Edit difference data
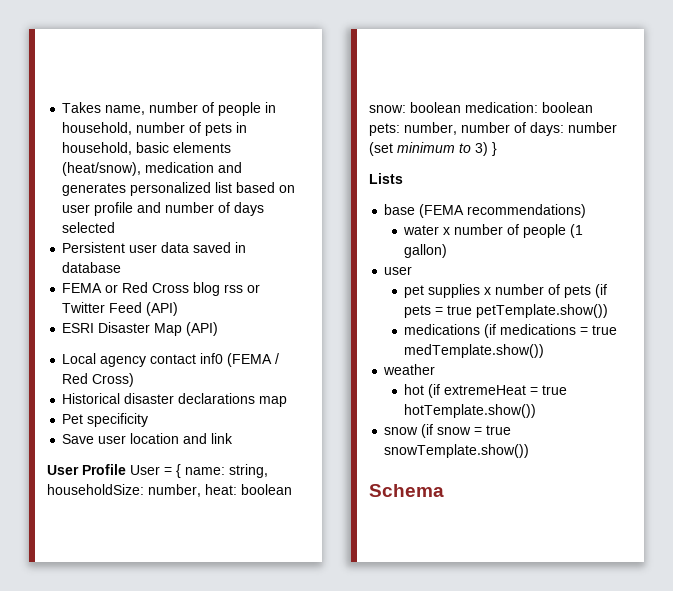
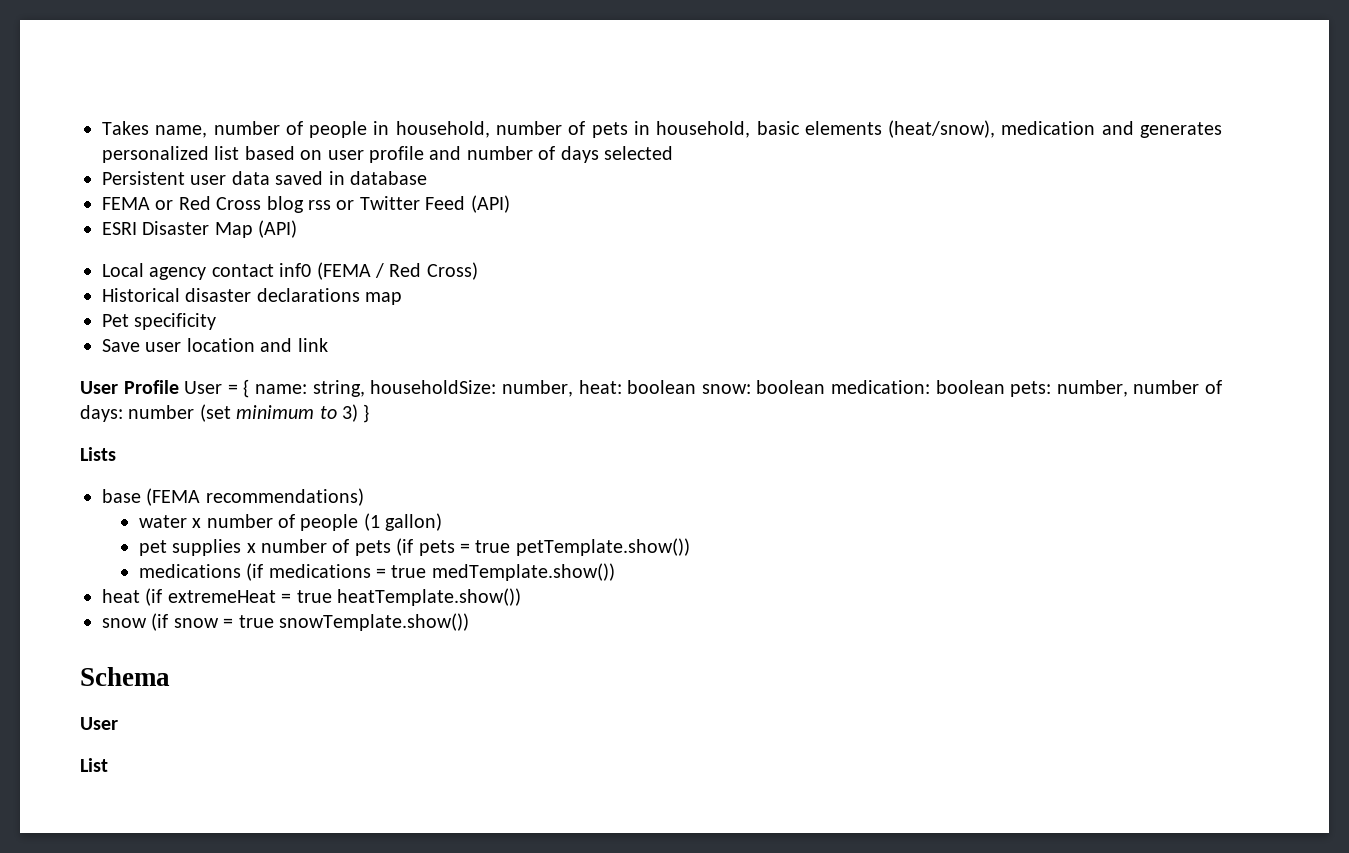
[384,266,413,275] // user -> (443, 522) none
[383,364,436,375] [404,384,425,395] weather // hot -> [102,589,140,603] heat
[404,404,537,418] hotTemplate.show()) -> [337,588,521,606] heatTemplate.show())
(444, 490) none -> [80,717,118,730] [80,758,108,772] // User // List

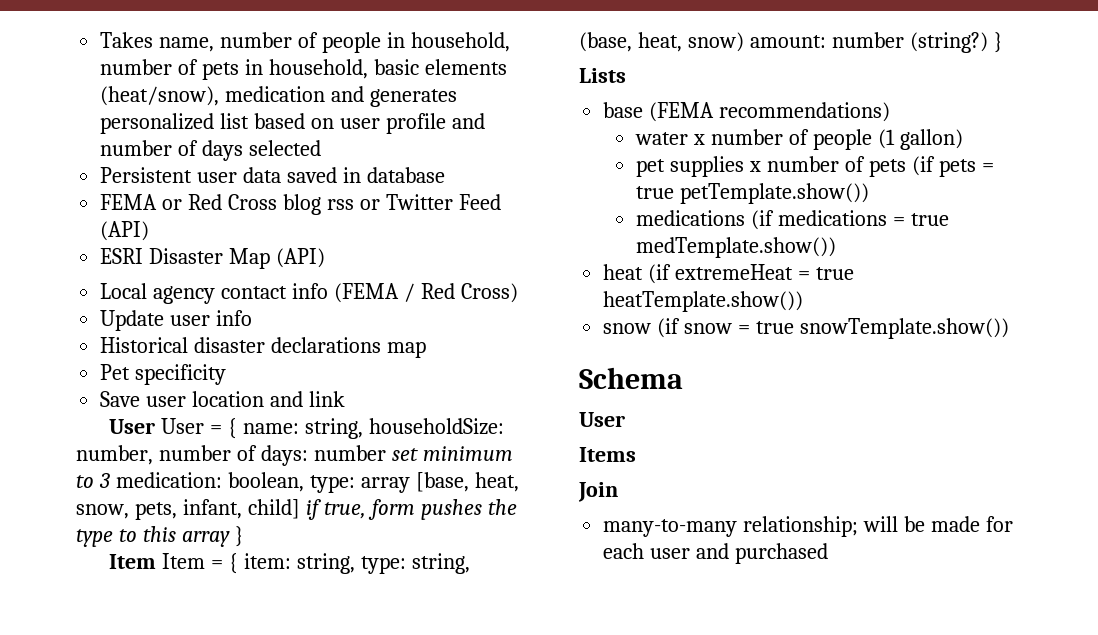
[279,263,312,277] inf0 -> [292,283,329,299] info
(478, 271) none -> [100,310,253,331] // Update user info
[123,380,179,394] Profile -> (156, 426) none
[578,380,1128,397] heat: boolean snow: boolean medication: boolean pets: number, -> (153, 455) none
[199,404,231,422] (set -> [391,448,418,461] set
[342,404,358,422] 3) -> [98,472,519,493] [76,499,517,520] [76,526,244,547] [109,553,470,574] [579,32,988,53] 3 medication: boolean, type: array [base, heat, snow, pets, infant, child] if true, form pushes the type to this array } // Item Item = { item: string, type: string, (base, heat, snow) amount: number (string?)
[80,758,108,772] List -> [579,447,636,462] [578,482,618,502] [603,516,1013,537] [603,543,829,564] Items // Join // many-to-many relationship; will be made for each user and purchased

• **EXERCISE GOAL**
Would you return, unchanged, the lines from the one containing "(478, 271) none" through the end of the entries?

• **OUTPUT**
(478, 271) none -> [100,310,253,331] // Update user info
[123,380,179,394] Profile -> (156, 426) none
[578,380,1128,397] heat: boolean snow: boolean medication: boolean pets: number, -> (153, 455) none
[199,404,231,422] (set -> [391,448,418,461] set
[342,404,358,422] 3) -> [98,472,519,493] [76,499,517,520] [76,526,244,547] [109,553,470,574] [579,32,988,53] 3 medication: boolean, type: array [base, heat, snow, pets, infant, child] if true, form pushes the type to this array } // Item Item = { item: string, type: string, (base, heat, snow) amount: number (string?)
[80,758,108,772] List -> [579,447,636,462] [578,482,618,502] [603,516,1013,537] [603,543,829,564] Items // Join // many-to-many relationship; will be made for each user and purchased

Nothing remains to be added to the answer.